Notification Delay
Incident Report for PagerDuty
Postmortem

Summary

On September 13th at 7:40 UTC, we experienced an issue with Notification Delivery and Event Ingestion. Approximately 10% of notifications were delayed and our REST API intermittently returned 5XX error responses for 2% of requests.

What Happened?

PagerDuty historically ran on a cluster of three Galera Master databases. It was a good architectural choice for small volumes of traffic. As our traffic grew significantly over the past few years, it became clear to us that we would need to move away from that database topology to enable PagerDuty to scale. Earlier this year, we started working on a migration plan for our databases.

As part of the migration, we were planning to move all traffic to a single Master Database before the final migration step. From our early benchmarks, we believed that the existing Master Database had the necessary capacity and would be able to handle extra workload.

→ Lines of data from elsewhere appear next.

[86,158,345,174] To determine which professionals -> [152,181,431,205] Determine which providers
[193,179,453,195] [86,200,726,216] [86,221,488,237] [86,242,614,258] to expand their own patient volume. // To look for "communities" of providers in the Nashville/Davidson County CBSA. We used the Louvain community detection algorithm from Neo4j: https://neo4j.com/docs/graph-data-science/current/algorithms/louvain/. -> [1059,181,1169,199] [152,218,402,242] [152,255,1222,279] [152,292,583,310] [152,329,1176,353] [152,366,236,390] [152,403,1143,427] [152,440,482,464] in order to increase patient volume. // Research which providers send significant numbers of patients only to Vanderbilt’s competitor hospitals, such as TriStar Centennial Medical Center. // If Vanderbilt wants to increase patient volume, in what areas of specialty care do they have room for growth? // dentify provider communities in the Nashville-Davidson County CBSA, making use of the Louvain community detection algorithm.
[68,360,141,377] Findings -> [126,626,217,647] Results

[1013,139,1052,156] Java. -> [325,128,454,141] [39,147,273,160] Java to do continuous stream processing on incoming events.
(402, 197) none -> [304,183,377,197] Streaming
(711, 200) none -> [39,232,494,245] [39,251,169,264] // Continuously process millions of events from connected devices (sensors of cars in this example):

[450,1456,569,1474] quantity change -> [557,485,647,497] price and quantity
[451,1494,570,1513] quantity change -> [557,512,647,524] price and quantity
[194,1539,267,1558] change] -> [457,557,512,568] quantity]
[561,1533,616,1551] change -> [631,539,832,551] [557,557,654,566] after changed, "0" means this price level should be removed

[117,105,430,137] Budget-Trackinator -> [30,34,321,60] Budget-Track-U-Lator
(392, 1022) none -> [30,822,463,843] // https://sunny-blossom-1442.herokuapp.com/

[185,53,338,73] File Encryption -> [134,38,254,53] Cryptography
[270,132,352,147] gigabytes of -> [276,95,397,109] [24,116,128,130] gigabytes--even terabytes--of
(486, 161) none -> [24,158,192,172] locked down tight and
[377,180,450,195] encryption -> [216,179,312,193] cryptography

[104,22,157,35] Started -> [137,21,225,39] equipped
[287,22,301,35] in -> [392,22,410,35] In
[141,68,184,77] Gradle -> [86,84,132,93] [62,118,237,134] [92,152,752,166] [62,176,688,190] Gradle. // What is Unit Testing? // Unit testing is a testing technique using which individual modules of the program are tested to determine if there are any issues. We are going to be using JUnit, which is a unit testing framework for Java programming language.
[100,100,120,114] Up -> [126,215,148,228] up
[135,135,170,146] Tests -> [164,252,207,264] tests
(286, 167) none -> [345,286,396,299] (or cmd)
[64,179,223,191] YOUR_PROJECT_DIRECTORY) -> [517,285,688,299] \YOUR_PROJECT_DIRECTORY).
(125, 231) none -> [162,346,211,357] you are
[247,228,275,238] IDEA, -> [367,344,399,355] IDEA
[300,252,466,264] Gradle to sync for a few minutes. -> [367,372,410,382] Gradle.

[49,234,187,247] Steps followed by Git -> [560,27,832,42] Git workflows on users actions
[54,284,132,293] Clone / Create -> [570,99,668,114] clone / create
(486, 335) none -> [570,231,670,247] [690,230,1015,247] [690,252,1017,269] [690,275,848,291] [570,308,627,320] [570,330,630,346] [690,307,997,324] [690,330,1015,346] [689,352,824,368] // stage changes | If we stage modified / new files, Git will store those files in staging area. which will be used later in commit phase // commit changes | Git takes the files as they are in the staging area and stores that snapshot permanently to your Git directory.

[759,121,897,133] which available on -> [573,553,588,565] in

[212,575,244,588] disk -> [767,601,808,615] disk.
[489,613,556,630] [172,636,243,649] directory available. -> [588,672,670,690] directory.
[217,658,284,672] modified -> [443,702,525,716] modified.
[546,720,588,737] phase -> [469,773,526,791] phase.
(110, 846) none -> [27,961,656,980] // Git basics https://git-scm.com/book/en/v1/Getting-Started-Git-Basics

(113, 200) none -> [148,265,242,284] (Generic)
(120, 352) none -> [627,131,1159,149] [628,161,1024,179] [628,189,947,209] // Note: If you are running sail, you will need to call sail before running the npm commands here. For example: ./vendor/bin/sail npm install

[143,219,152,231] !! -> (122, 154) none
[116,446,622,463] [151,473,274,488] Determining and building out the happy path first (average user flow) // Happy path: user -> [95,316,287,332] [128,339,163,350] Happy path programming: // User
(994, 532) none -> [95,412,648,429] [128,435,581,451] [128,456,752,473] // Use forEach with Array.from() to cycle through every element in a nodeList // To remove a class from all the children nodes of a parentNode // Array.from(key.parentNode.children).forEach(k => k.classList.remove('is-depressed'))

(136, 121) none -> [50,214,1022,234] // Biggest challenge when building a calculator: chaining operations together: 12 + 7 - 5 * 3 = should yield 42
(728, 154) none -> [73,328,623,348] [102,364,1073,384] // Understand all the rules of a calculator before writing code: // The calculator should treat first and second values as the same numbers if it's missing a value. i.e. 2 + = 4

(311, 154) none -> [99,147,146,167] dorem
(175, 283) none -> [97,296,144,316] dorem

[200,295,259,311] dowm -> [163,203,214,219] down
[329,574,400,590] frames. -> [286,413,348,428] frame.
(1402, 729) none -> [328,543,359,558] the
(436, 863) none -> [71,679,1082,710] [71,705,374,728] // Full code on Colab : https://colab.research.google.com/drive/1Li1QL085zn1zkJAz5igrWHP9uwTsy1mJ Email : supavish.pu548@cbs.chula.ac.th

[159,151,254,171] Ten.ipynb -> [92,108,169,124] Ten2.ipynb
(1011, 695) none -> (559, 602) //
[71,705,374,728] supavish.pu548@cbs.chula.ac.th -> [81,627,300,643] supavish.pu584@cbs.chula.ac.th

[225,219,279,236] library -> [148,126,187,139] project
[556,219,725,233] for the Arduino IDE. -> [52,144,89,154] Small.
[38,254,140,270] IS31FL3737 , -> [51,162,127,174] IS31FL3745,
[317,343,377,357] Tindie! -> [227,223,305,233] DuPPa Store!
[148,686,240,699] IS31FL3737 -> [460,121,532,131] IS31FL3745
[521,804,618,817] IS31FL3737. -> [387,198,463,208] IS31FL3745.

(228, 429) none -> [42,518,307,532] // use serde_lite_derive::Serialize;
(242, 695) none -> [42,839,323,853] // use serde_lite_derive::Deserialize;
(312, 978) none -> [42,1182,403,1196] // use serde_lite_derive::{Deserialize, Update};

Our DBAs started the last preparation procedure necessary before migrating our new Database Topology. Shortly after we completed our last preparation procedure, we observed a sharp increase in CPU utilization and database response times on the Master Database. These anomalies were initially deemed to be the result of database warm-up. However, our team observed it was taking longer than usual to normalize, therefore we proactively started our internal incident response to mitigate the issue.

We reverted the migration procedure to restore capacity. We were able to isolate the cause of the issue to transport encryption tasks being assigned to a single CPU Core that created a bottleneck.

What Are We Doing About This?

We are taking a few steps to prevent this from reoccurring. We will swap our transport encryption subsystem for a more efficient one for the database servers. We are currently running benchmarks, and consulting with internal teams to identify the best path forward.

In parallel, our developers are hard at work to eliminate unnecessary network throughput and load from our Galera Masters as a risk-mitigation strategy as well.

Posted about 1 month ago. Oct 11, 2018 - 20:52 UTC

Resolved
Our engineers have confirmed this issue has been resolved at this time.
Posted about 2 months ago. Sep 13, 2018 - 21:04 UTC
Monitoring
We have deployed a remediation and are monitoring the issue to ensure full recovery.
Posted about 2 months ago. Sep 13, 2018 - 20:51 UTC
Identified
We have identified a root cause and are currently working to remediate the issue.
Posted about 2 months ago. Sep 13, 2018 - 20:30 UTC
Investigating
We are currently experiencing small delays in notification delivery as well as intermittent errors from our API. Our engineering teams are actively investigating the root cause of the issue.
Posted about 2 months ago. Sep 13, 2018 - 20:23 UTC
This incident affected: Notification Delivery.